● **Task**: The needed output is the run of lines below from the one containing "text: HIPS ->" through the one containing "background: #3b82f6 ->", copied exactly and free of pictures.

● **Supplied records**:
####################

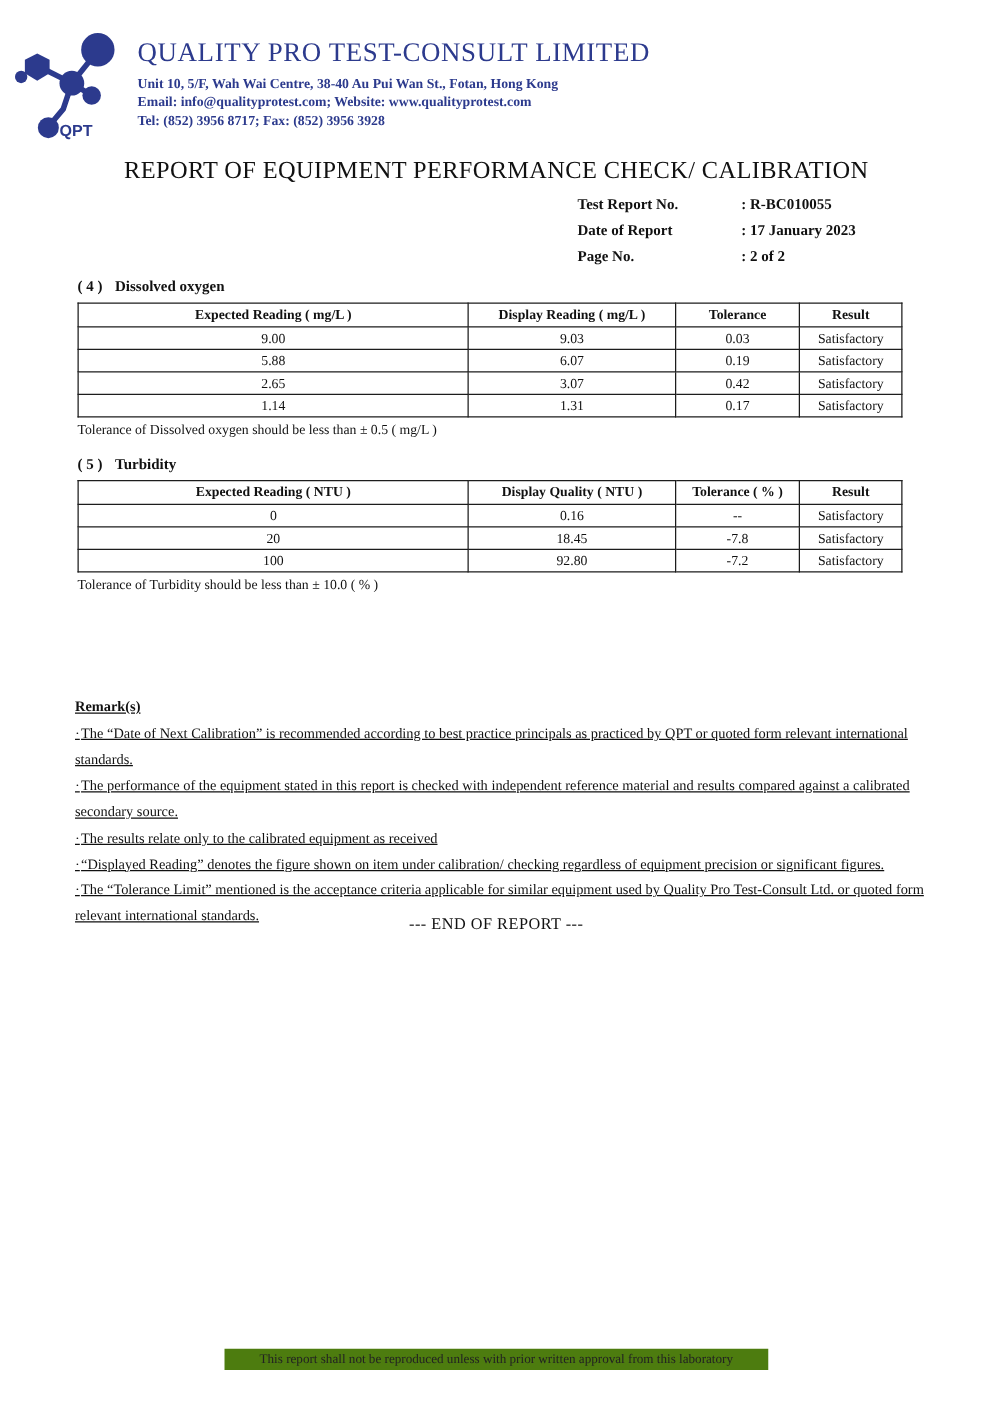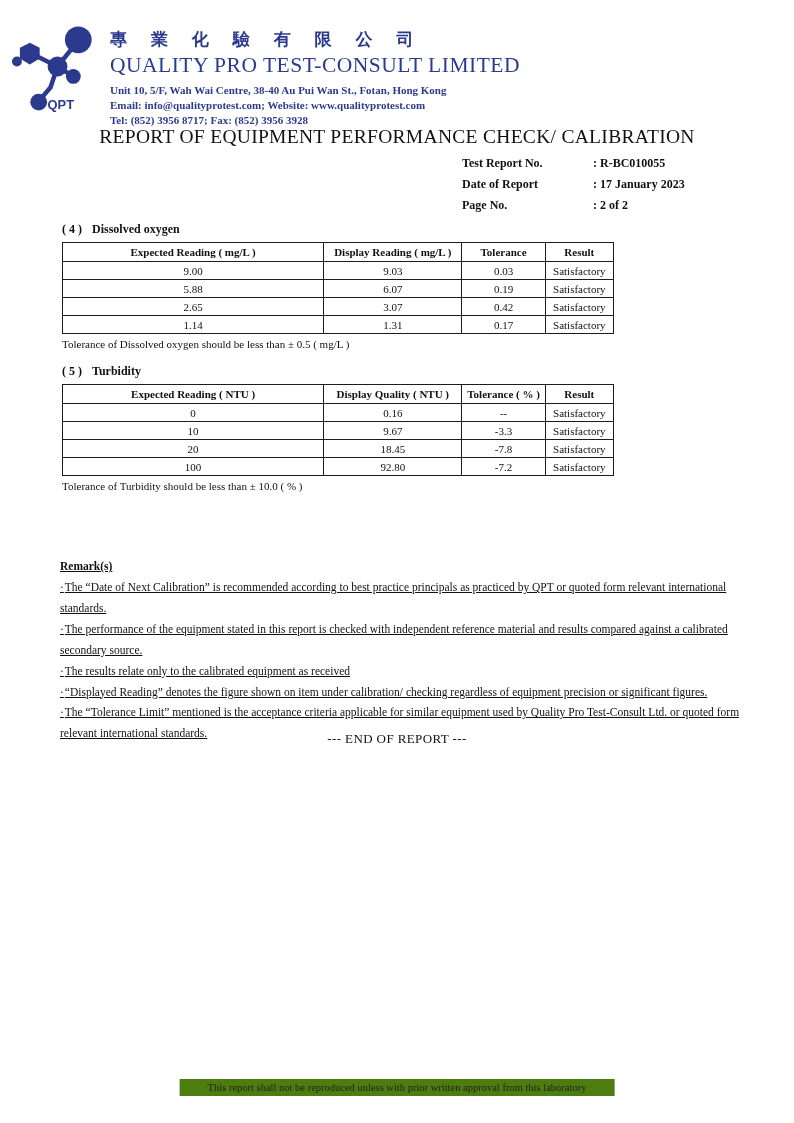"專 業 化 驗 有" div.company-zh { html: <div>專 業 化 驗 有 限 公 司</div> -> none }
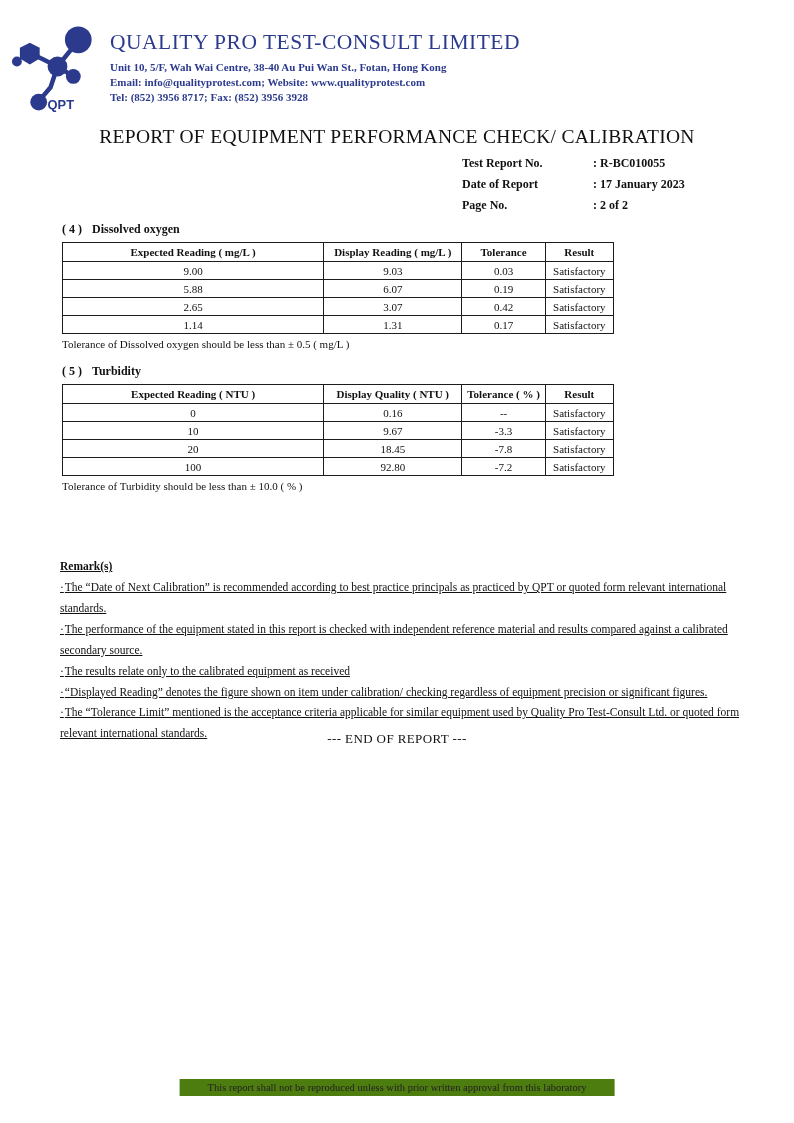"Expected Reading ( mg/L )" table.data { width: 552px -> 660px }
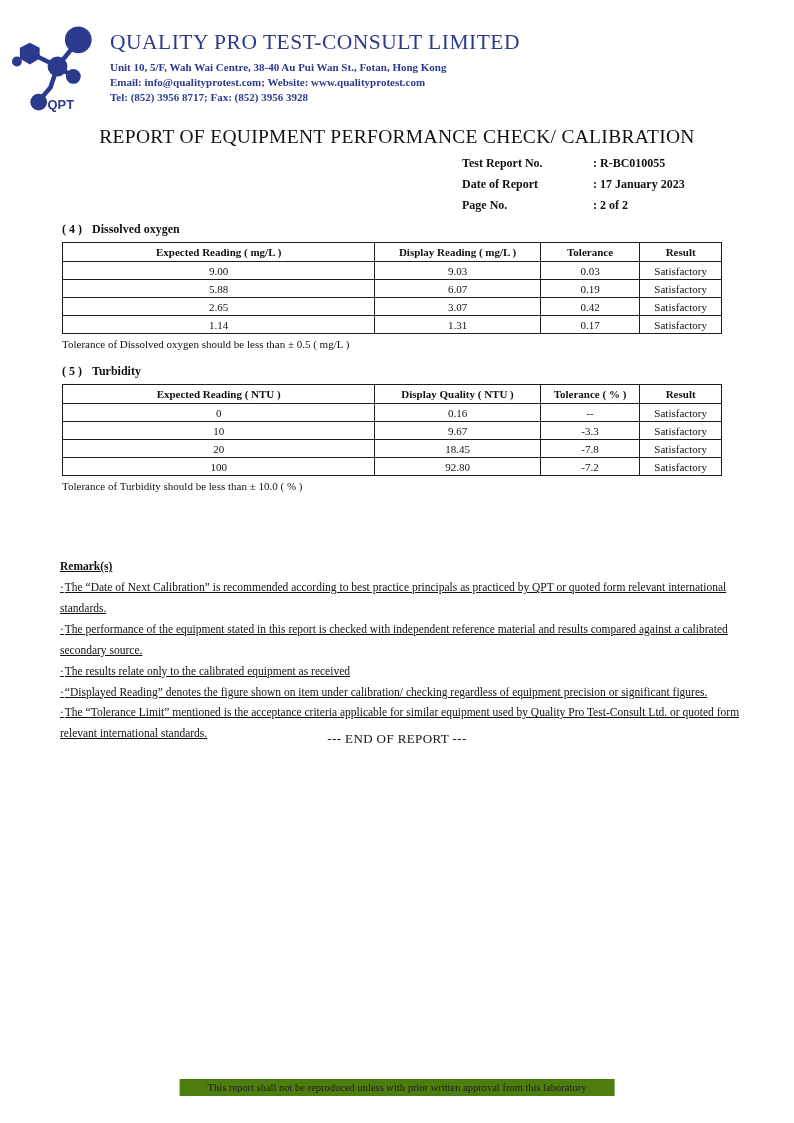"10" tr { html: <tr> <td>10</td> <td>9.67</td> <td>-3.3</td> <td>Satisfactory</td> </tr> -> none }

####################

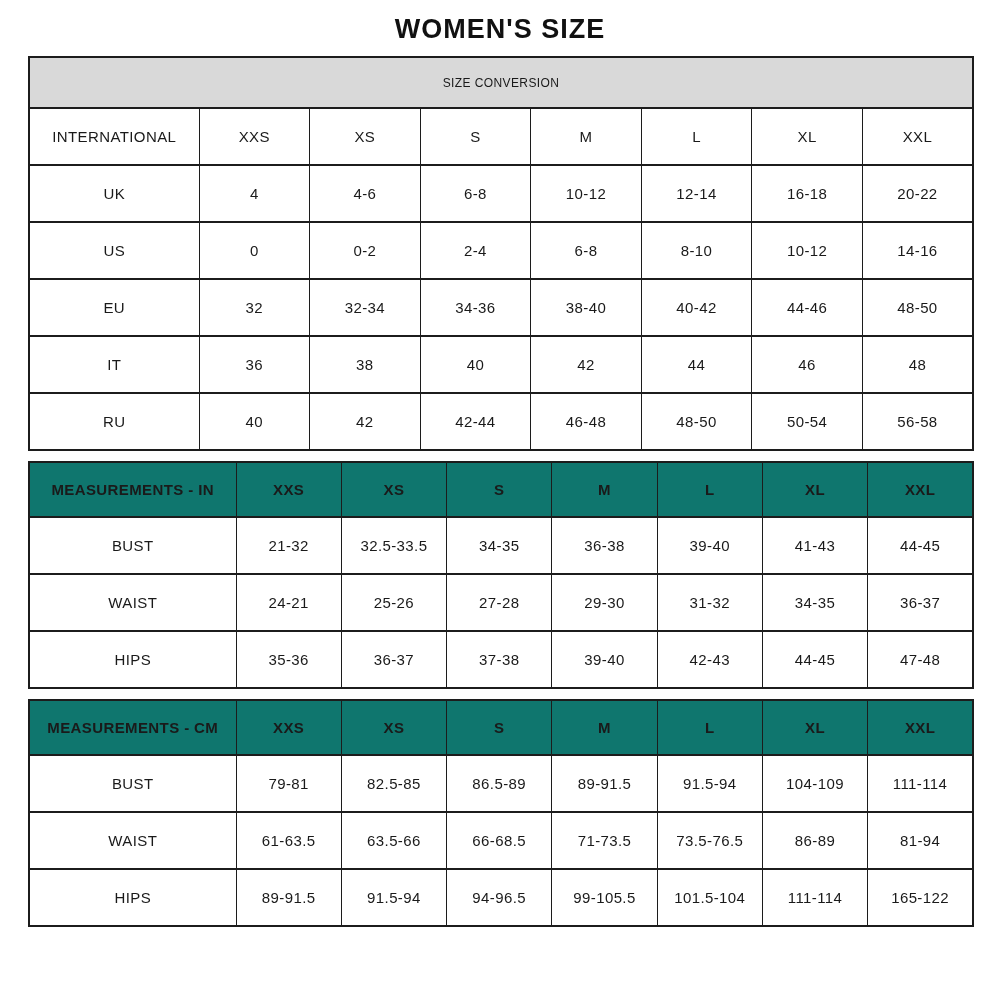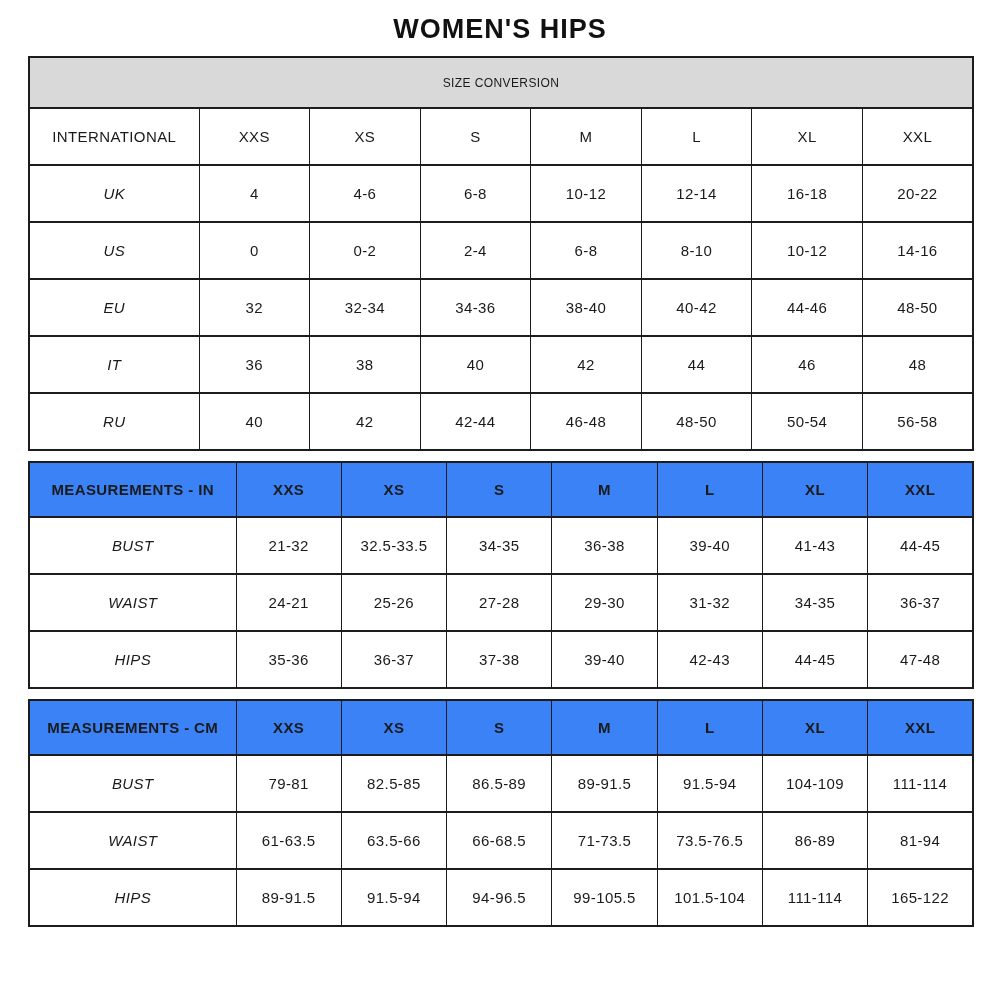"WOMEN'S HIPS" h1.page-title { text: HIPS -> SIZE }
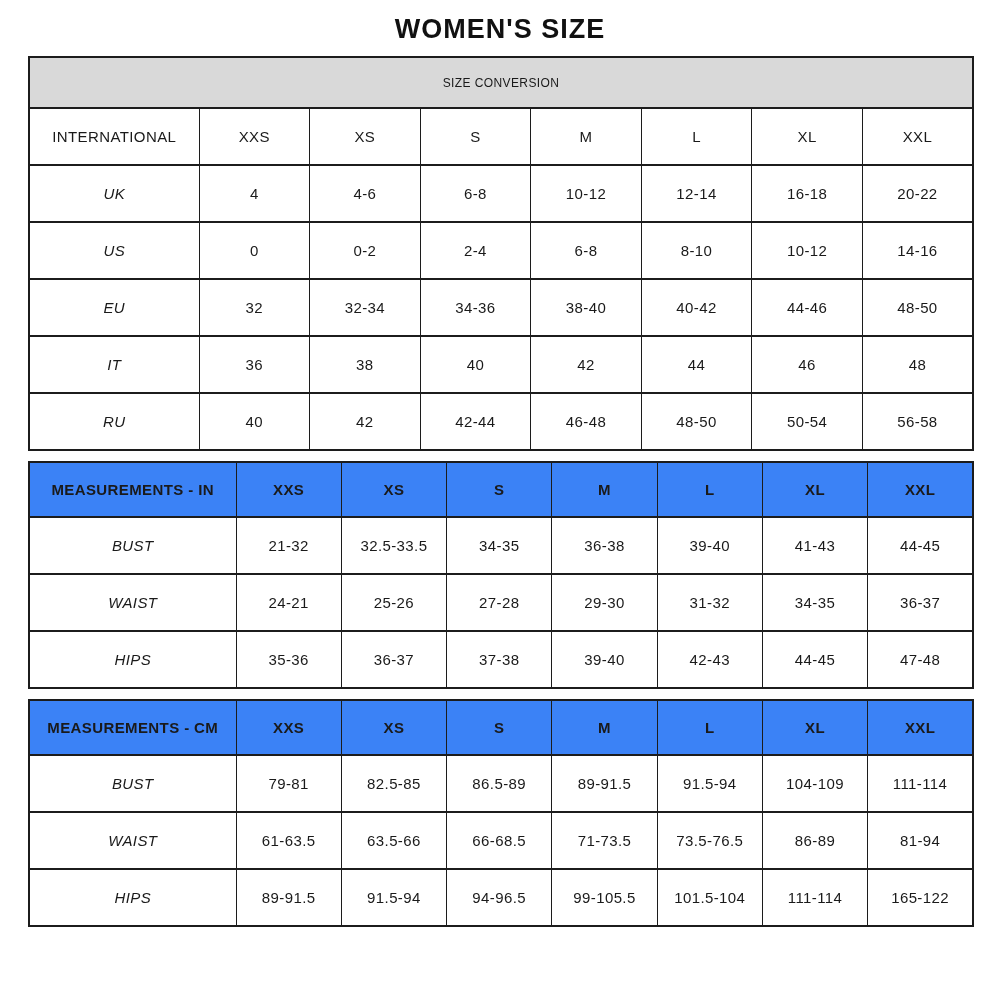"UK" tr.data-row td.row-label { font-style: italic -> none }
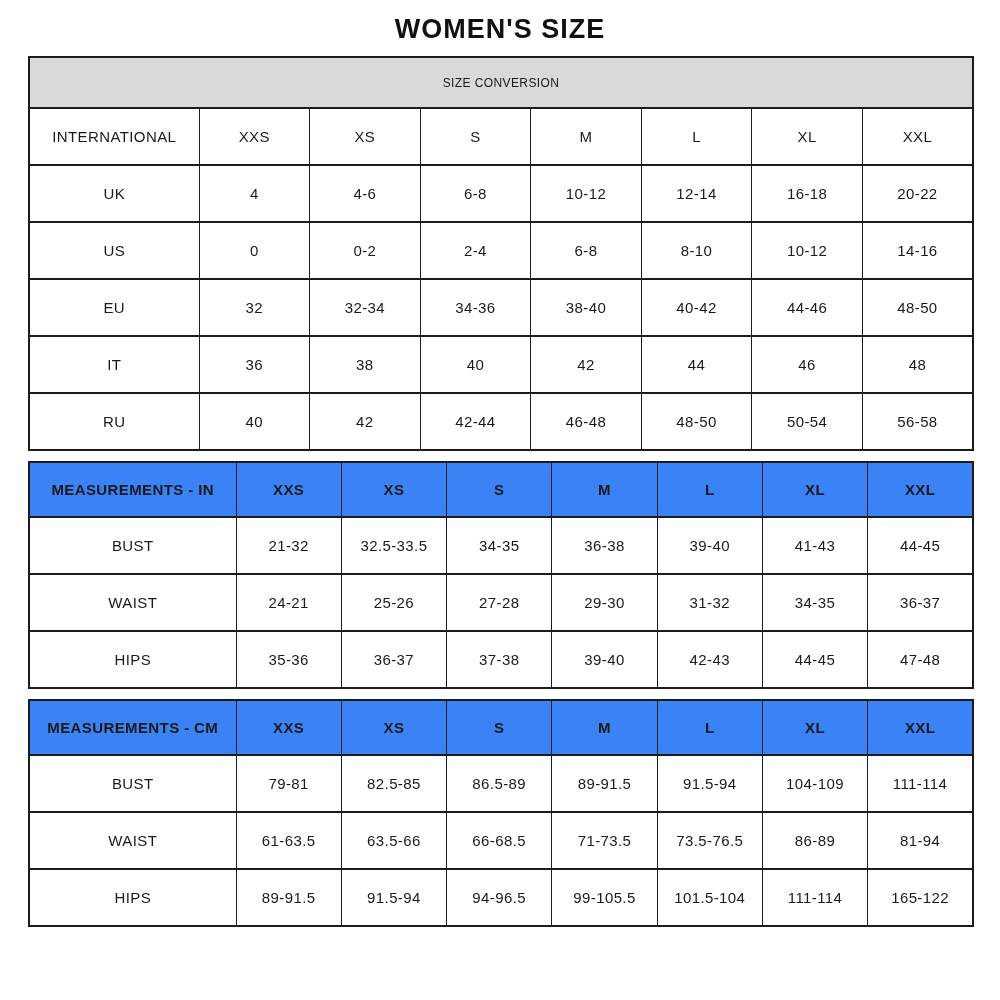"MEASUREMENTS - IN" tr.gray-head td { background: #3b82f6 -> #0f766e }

####################

● **Response to this exercise**:
"WOMEN'S HIPS" h1.page-title { text: HIPS -> SIZE }
"UK" tr.data-row td.row-label { font-style: italic -> none }
"MEASUREMENTS - IN" tr.gray-head td { background: #3b82f6 -> #0f766e }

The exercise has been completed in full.